China’s leaders have vowed to spur consumer spending, tackle unemployment and give more support to the ailing property sector as the world’s second-largest economy makes a “tortuous” recovery from the pandemic.
But the promises of more stimulus in the second half of the year from the Communist party’s ruling politburo were light on details and unlikely to reassure investors worried by disappointing growth in the second quarter.
A readout from a keenly awaited meeting of the 24-member politburo on Monday said it believed that the economic recovery was making “tortuous progress” and it was “necessary to actively expand domestic demand” and “expand consumption by increasing residents’ income”.
“It is necessary to boost the consumption of automobiles, electronic products and home furnishing, and promote the consumption of services such as sports, leisure, and cultural tourism,” the meeting said, according to a report by state news agency Xinhua.
After initially bouncing back following the easing of draconian Covid-19 restrictions in December, China’s economy grew less than 1 per cent in the second quarter compared with the previous three months as business and consumer confidence dropped.
The country’s once-mighty property sector, which has suffered a collapse in demand following restrictions on leverage in recent years, slipped further in the second quarter after a stronger start to the year.
Julian Evans-Pritchard, head of China economics at Capital Economics in Singapore, said the announcement’s lack of detail on the scale of the promised measures meant investors would remain in wait-and-see mode. “Given how bad things are at the moment, it’s a bit disappointing that they didn’t give us some figures,” Evans-Pritchard said.
He said that China’s leadership was clearly concerned.

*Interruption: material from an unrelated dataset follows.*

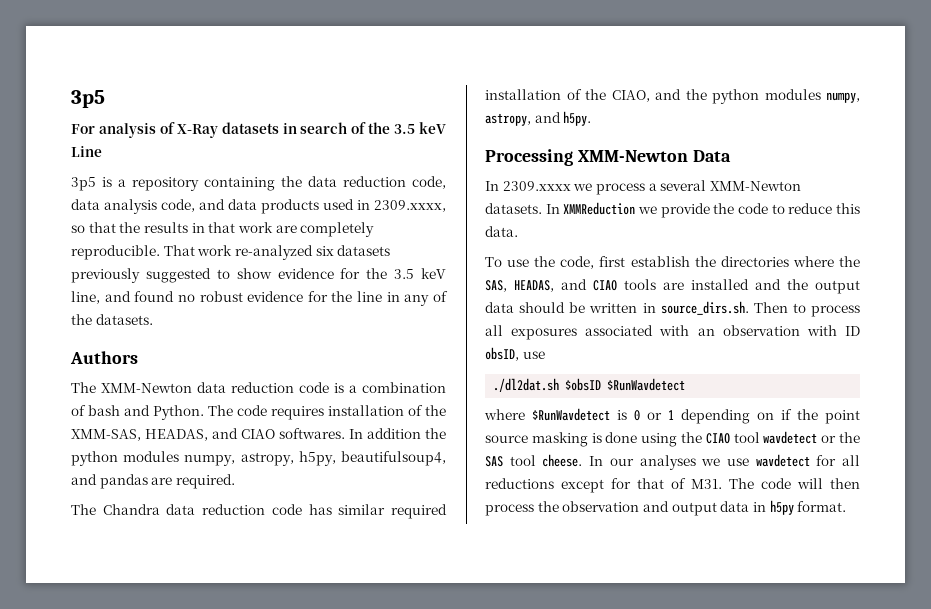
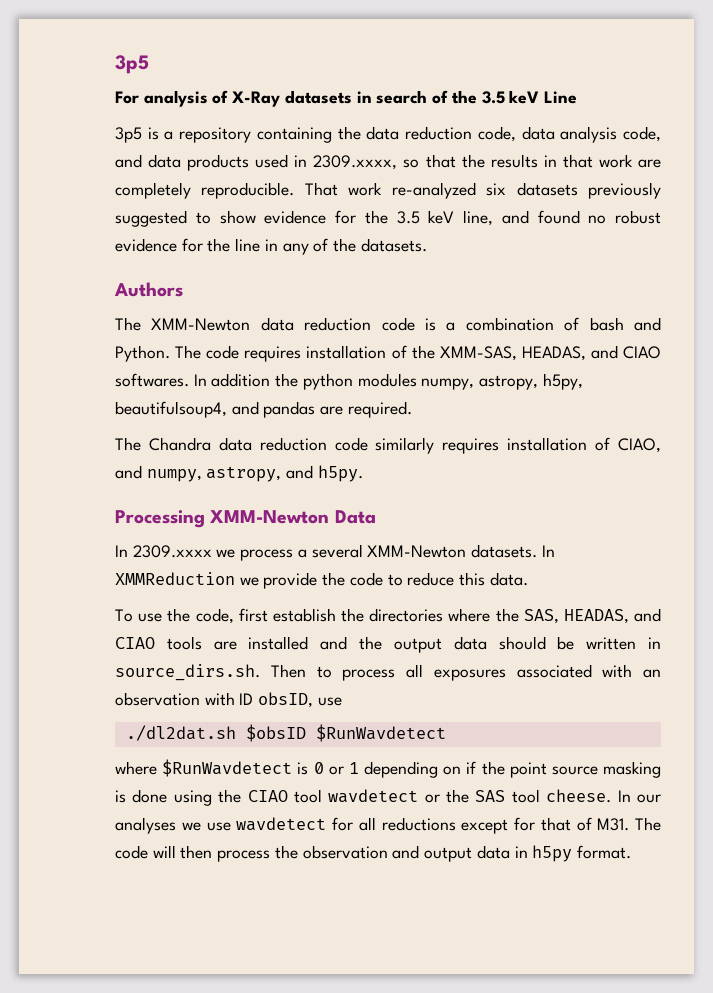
- The Chandra data reduction code has similar required installation of the CIAO, and the python modules numpy, astropy, and h5py.
+ The Chandra data reduction code similarly requires installation of CIAO, and numpy, astropy, and h5py.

The statement mentioned “risks” seven times, up from three times in the more optimistic conclusions of the previous politburo meeting dedicated to the economy in April.
But “they are not so desperate that they feel the need to resort to the old-school, big-bang stimulus” of the sort used after the 2008 global financial crisis, Evans-Pritchard said.
The government last month eased policy interest rates and this month extended credit support for developers, while also trying to reassure business that a regulatory crackdown on internet entrepreneurs in recent years was over.
“It is necessary to . . . encourage enterprises to dare to venture, dare to invest, dare to take risks, and actively create markets,” the politburo said on Monday.
Among other measures, it promised to accelerate the issuance of local government special bonds. Many heavily indebted local governments need funds to pay salaries and undertake investment activities.
It also said that the government needed to “stabilise” foreign trade and foreign investment, both of which have been under pressure, and to increase international flights, which have yet to fully recover from the pandemic.
The politburo also emphasised the problem of employment, saying it would be given strategic priority. Youth unemployment in China has hit record levels, although broader official unemployment rates are stable.
The statement said the external environment was “complex and severe”, but that leaders remained confident in the recovery.
“Our economy has enormous development resilience and potential, and the long-term positive fundamentals have not changed,” it said.
The meeting followed a number of support measures announced by Chinese regulators in recent days, including action to stimulate consumption of manufactured items such as cars and electronics after a fall in factory activity.
Chinese real estate stocks fell to their lowest level in more than eight months in Hong Kong ahead of the politburo statement as concerns over a liquidity crunch at two of the biggest developers, Country Garden and Dalian Wanda, hit the sector. The Hang Seng mainland properties index closed down 6.42 per cent on Monday.
Some analysts noted that the politburo statement omitted President Xi Jinping’s trademark statement that “houses are for living in, not for speculation”, saying that it could signal that the government would further ease restrictions introduced in previous years to cool the market.